- [WHAT YOU HAVE TO DO] Write out each record in full and exactly as given. Skip any pictures.

Recorded data:
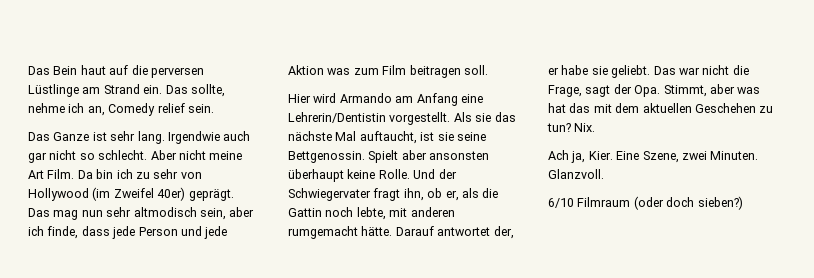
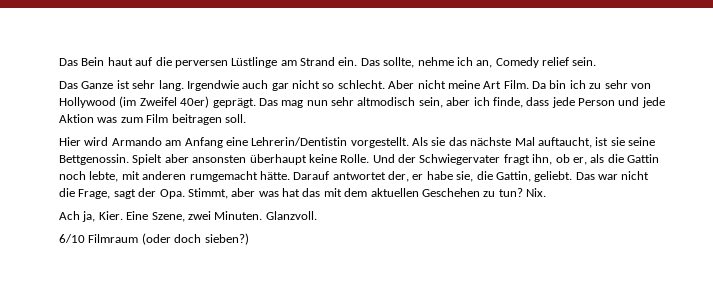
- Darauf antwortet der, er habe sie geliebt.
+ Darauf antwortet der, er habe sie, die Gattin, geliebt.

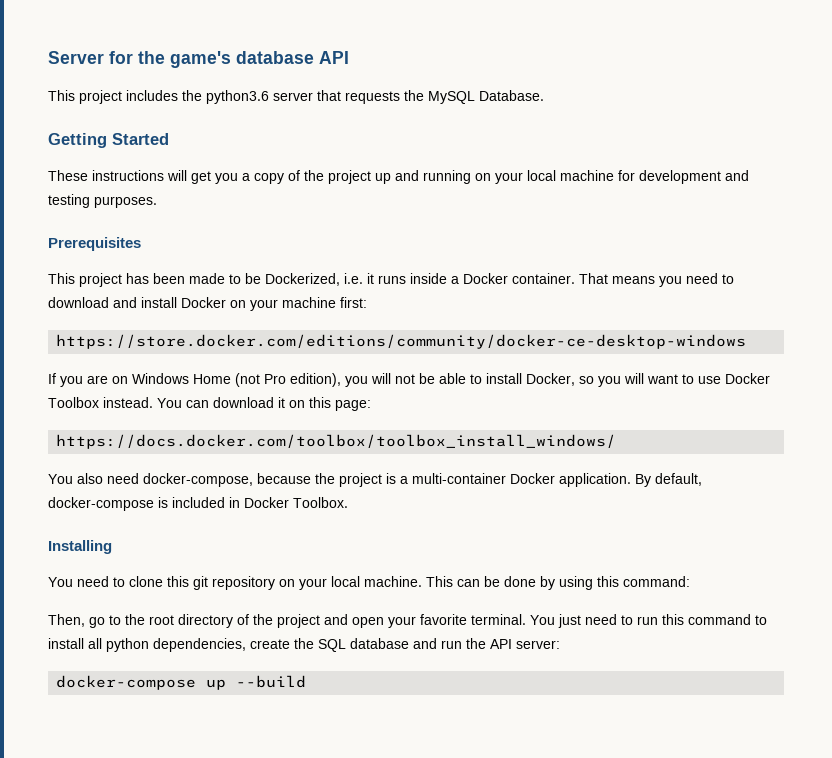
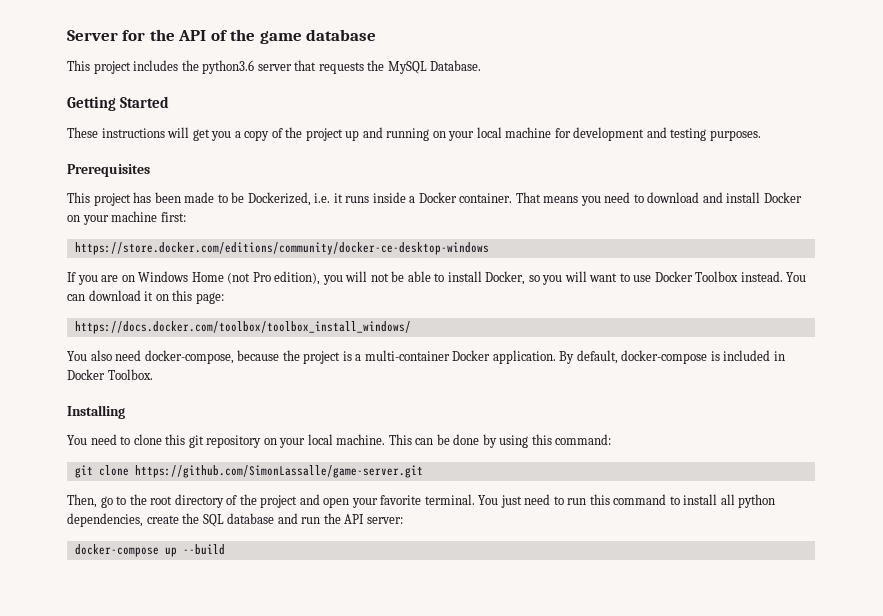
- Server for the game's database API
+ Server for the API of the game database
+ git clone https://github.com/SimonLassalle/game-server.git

- [PROBLEM SOLUTION]
- Darauf antwortet der, er habe sie geliebt.
+ Darauf antwortet der, er habe sie, die Gattin, geliebt.

- Server for the game's database API
+ Server for the API of the game database
+ git clone https://github.com/SimonLassalle/game-server.git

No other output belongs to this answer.